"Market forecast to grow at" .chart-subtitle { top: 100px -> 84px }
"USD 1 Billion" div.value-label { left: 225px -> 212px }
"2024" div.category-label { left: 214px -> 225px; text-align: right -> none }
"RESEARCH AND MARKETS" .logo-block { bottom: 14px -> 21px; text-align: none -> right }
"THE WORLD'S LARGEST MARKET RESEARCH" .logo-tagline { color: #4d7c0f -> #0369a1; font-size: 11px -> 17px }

──────────────────────────────

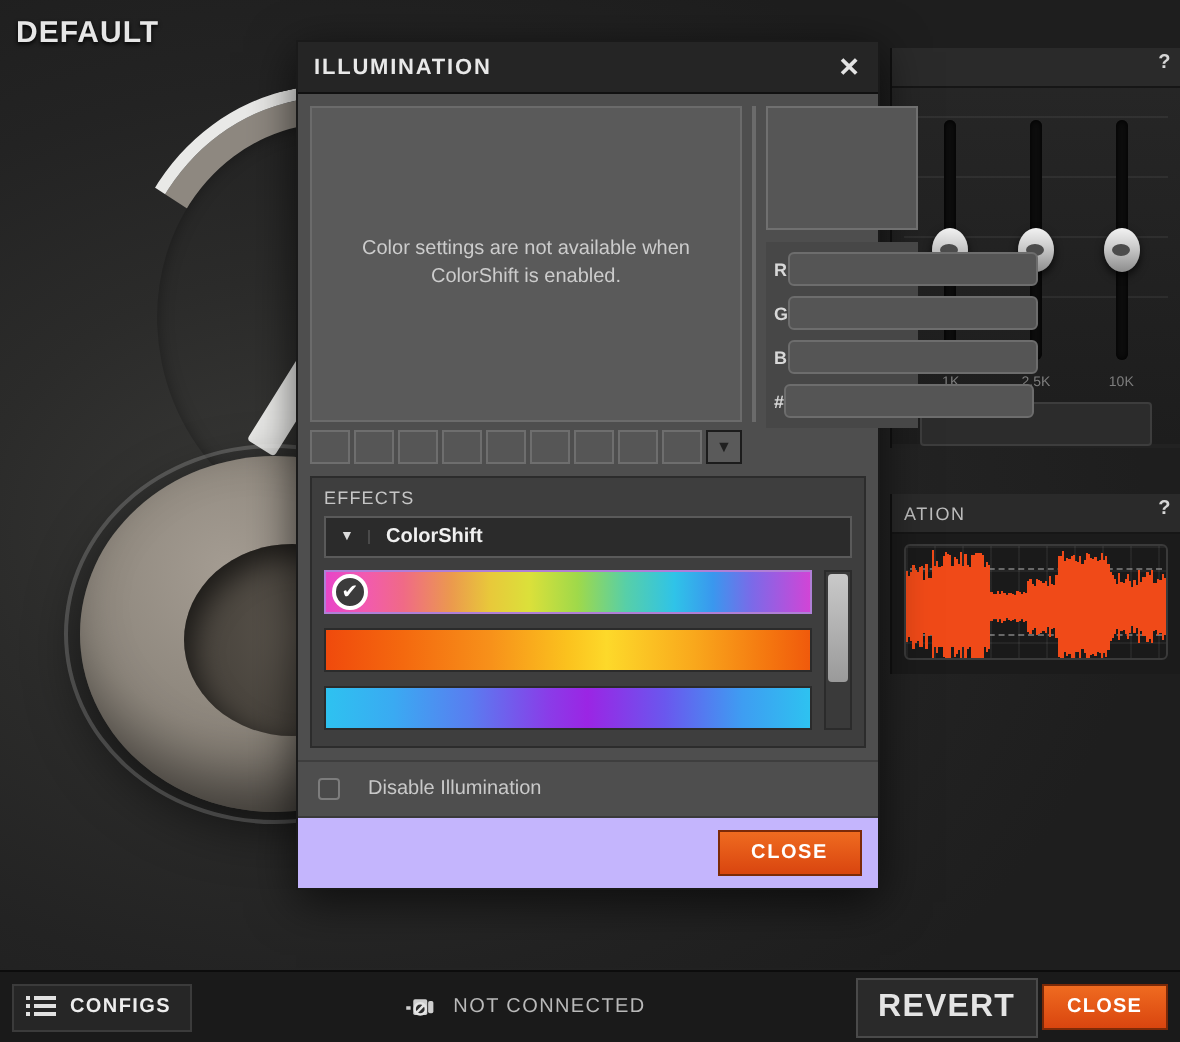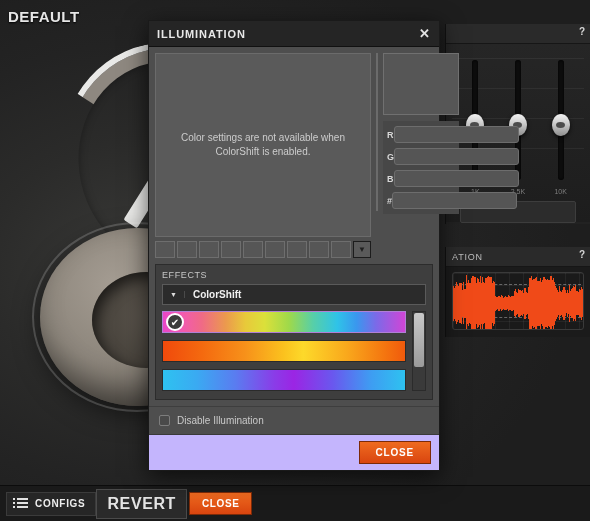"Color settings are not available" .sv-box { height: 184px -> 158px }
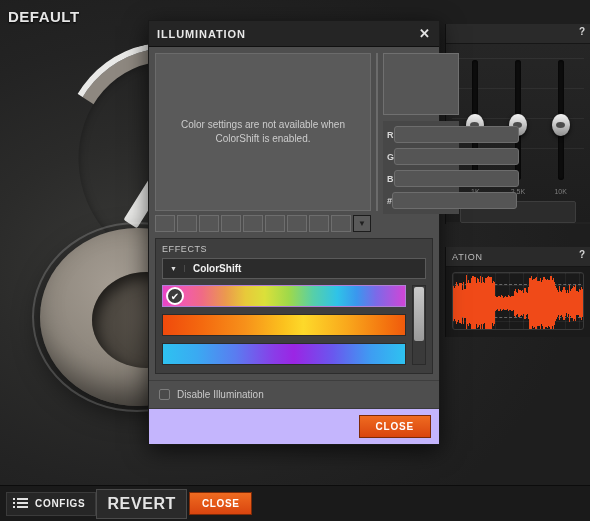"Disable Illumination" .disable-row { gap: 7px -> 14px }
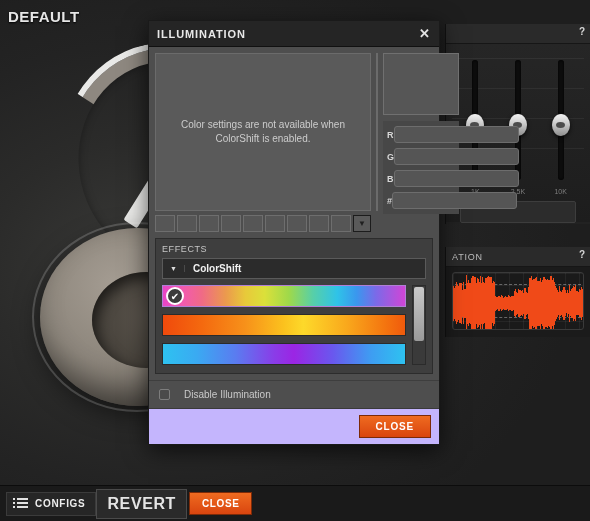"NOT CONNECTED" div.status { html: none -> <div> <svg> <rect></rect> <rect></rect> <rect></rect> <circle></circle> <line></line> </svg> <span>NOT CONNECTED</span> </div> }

──────────────────────────────

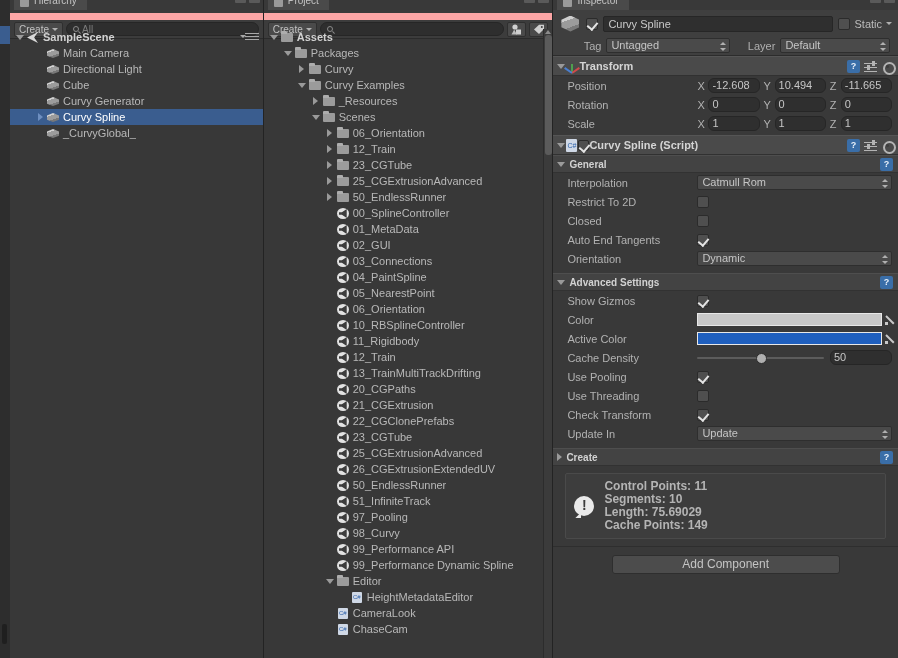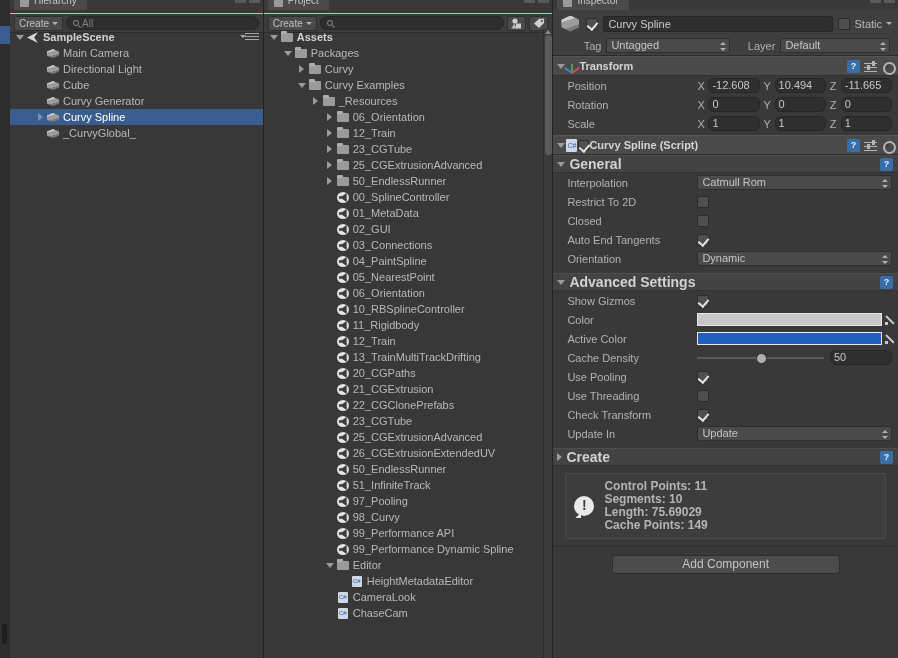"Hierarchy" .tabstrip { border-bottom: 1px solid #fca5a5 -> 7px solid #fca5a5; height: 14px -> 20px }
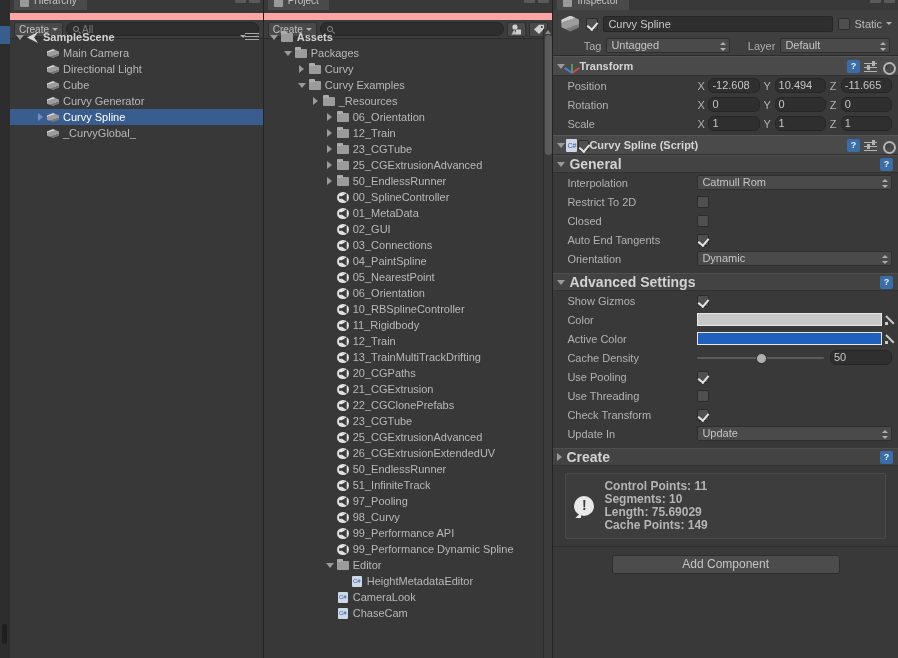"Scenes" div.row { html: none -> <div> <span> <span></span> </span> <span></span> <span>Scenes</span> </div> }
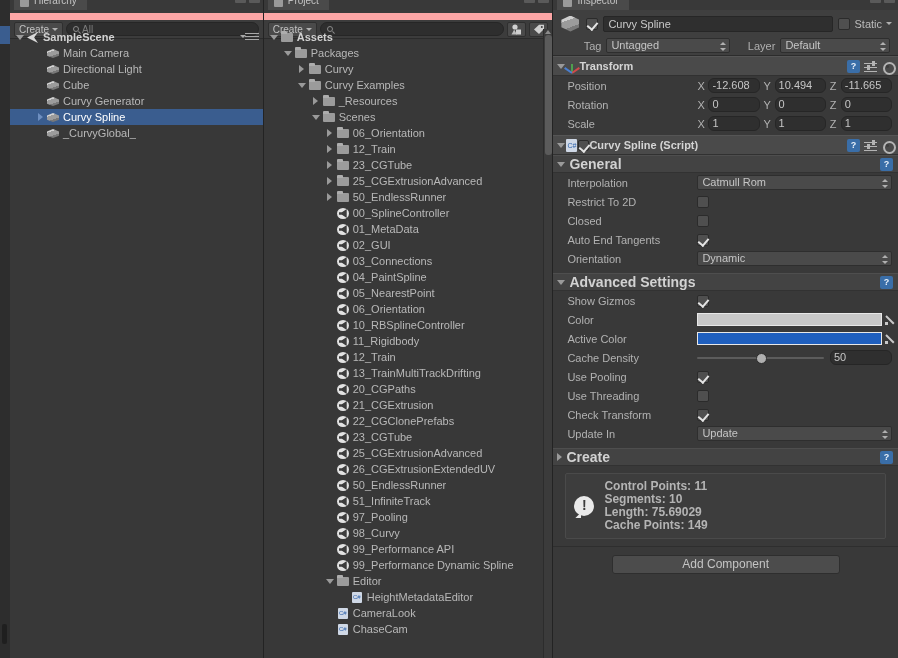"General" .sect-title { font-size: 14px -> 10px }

──────────────────────────────

### [PROBLEM]
Look through the entries and return every line where "text" appears.

### [TASK ANSWER]
"2024" div.category-label { left: 214px -> 225px; text-align: right -> none }
"RESEARCH AND MARKETS" .logo-block { bottom: 14px -> 21px; text-align: none -> right }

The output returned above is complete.